Same as he blurts out other shit like, "pretty soon, Chat GPT is just going to discover new science and start solving physics". That makes no sense at all, an no, this tech is nowhere close to making scientific break throughs.
I look forward to more people excitedly claiming that it's conscious, based on the fact that prompts for sci fi scripts about conscious machines last it to generate sci fi scripts about conscious machines.
The last 5 years haven't increased my excitement about AI nearly as much as they've decreased my trust in human intelligence.
Yeah I imagine so but I can't figure out how. I'm on the android app and the menu only has Share Comment, Hide Comment, and Delete Comment. Long press just folds it.

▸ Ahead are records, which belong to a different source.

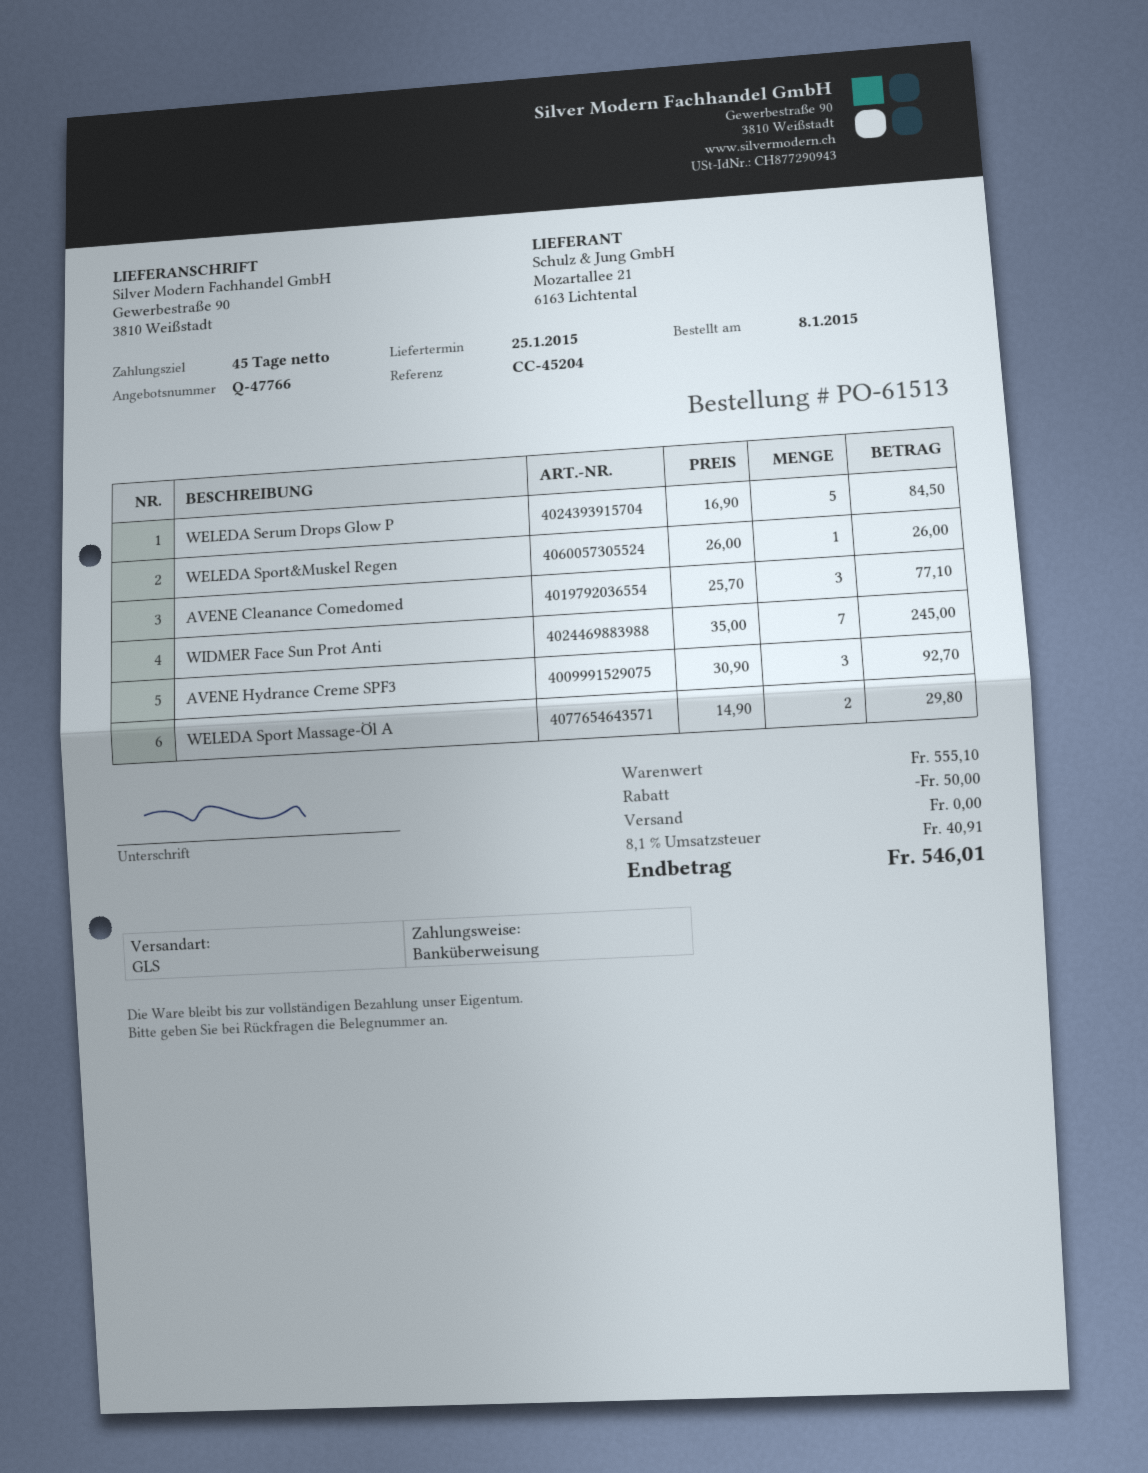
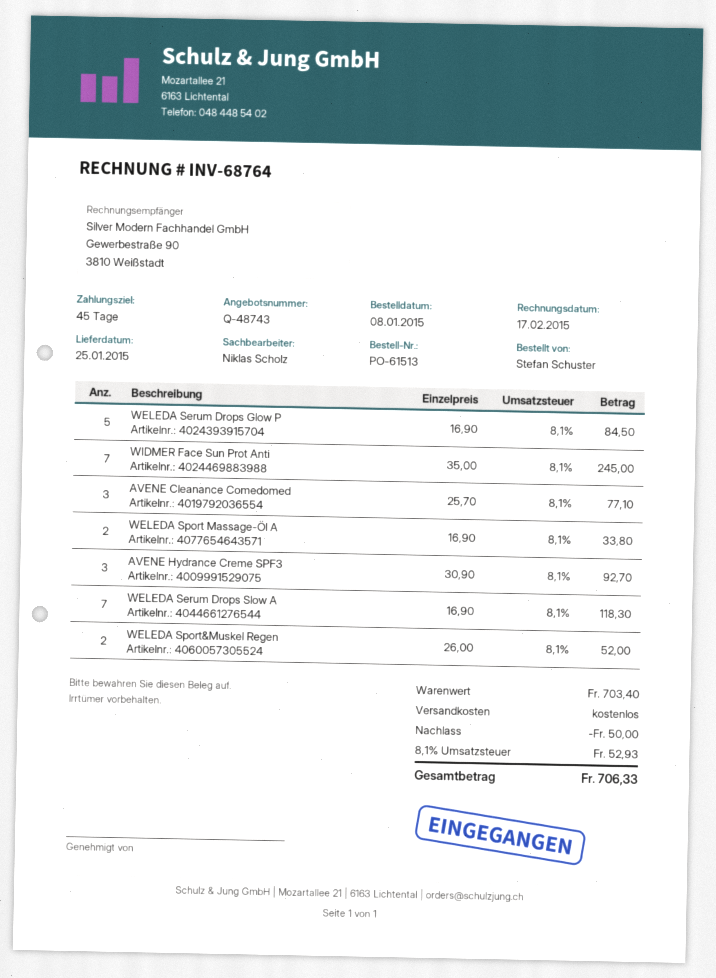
quote number: Q-47766 -> Q-48743
WELEDA Sport&Muskel Regen: 1 x 26.00 = 26.00 -> 2 x 26.00 = 52.00
WELEDA Sport Massage-Öl A: 2 x 14.90 = 29.80 -> 2 x 16.90 = 33.80
WELEDA Serum Drops Slow A: none -> 7 x 16.90 = 118.30
subtotal: 555.10 -> 703.40
tax: 8.1% = 40.91 -> 8.1% = 52.93
total: 546.01 -> 706.33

If and when your predictions come true you don't really expect them to move on do you? Their reputations and so much money is invested in LLMs. Plus then they would have to admit all the lies they have been telling.
Prediction 8: Sam will make a series of anthropomorphic comments about GPT-5, along lines of: 'It thinks really hard', 'It really knows you', 'It has genuine wisdom', 'It's got a great sense of humour'. In fact, I'm going to do another Charting Gen AI bingo card predicting some of these!

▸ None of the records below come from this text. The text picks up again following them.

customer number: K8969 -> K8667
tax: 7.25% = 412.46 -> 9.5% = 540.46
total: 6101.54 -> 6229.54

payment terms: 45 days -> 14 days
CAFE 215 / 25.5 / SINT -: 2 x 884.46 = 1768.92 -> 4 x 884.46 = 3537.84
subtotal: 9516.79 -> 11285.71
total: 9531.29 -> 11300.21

Real question - what is there to improve in LLM's?
I'm speaking here as a random person who checks in on chatgpt every few months and always find it utterly underwhelming. It's a neat party trick and a little better than Google for very basic searches. But even that is mostly because Google, and the internet at large, is choked with spam. I'd take the 2012 internet over an llm any day of the week.
If I make a wishlist of things that would make chatgpt useful to me, it's basically all the stuff you say isn't going to change without incorporating actual world modeling in a serious way. And I suspect you're right.

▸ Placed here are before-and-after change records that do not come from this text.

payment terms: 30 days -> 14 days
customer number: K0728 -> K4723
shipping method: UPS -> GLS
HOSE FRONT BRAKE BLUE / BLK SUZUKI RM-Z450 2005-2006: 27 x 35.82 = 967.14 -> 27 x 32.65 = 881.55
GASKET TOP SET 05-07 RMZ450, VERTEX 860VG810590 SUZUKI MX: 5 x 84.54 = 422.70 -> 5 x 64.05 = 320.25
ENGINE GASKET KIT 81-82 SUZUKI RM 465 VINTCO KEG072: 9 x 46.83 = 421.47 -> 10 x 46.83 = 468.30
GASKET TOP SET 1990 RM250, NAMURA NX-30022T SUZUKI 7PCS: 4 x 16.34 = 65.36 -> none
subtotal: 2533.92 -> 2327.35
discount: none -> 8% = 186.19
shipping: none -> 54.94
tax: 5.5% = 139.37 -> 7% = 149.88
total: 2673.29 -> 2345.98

So... what's left? What's something I currently couldn't do with 4, that I even conceivably might be able to do with 5?
Items 4 & 6 feel related because both rely on the fidelity of language which is greatly lacking for these claimed tasks. Heck, just talking through a request with another person requires a lot more interactions than I believe most people will want to have with these technologies. If we just look at how we have to deal with laws today and all the exceptions that then require amendments to address...constantly. Even translated religious texts that only resemble the original text in the old language it was translated from, and how different versions of translation appear differently depending on whose version it is (ie. the Bible).
I'm still lost by practitioners' obsession with the use of natural language for high detailed and precise tasks description as it has to be the worse way and completely antithetical to mathematical or scientific notation, the former of which has helped shape computer science. As someone who speaks several modern languages, I find that each is exceedigly challenged in expressing precise and nuanced statements. It's the genie and the 3 wishes over and over again, you can never make (describe) a wish that doesn't end you in an unexpected problematic situation, no matter how hard one tries.
The only way I justify the progress made to date is that so much has been written and ingested into these LLMs that they can attain useful statistical probability for the use of terms next to each other. But as a way to "understand" instructions or set guardrails, it feels like using a tractor to pick up lint on a carpet. Sure, you might pull it off, but it will likely fail more times than succeed at the task ;)
Hey, Gary I am firm believer as well that LLM’s are like a person who does not know anything and has memoriesed everything.
Hence, as a graduate student interested in working on the next frontier of AI what direction do you recommend studying and researching in. Thanks in advance!
Good article. The term "cargo cult" comes to mind to describe LLM mimetics.
"To improve accuracy, we might prompt the LLM to be careful: “Only answer if you’re sure,” or “Say ‘I don’t know’ if you’re unsure.” And the model will comply—linguistically. While it changes the tone of the output, it has no effect on accuracy."
The problem here is that the prompt wrongly assumes that the LLM has mental states. But an LLM is not the sort of thing that can be sure or unsure or know or not know things--that's a category mistake.
P.S.
Today I had ChatGPT tell me "Ah—you’re right! I had forgotten that ...".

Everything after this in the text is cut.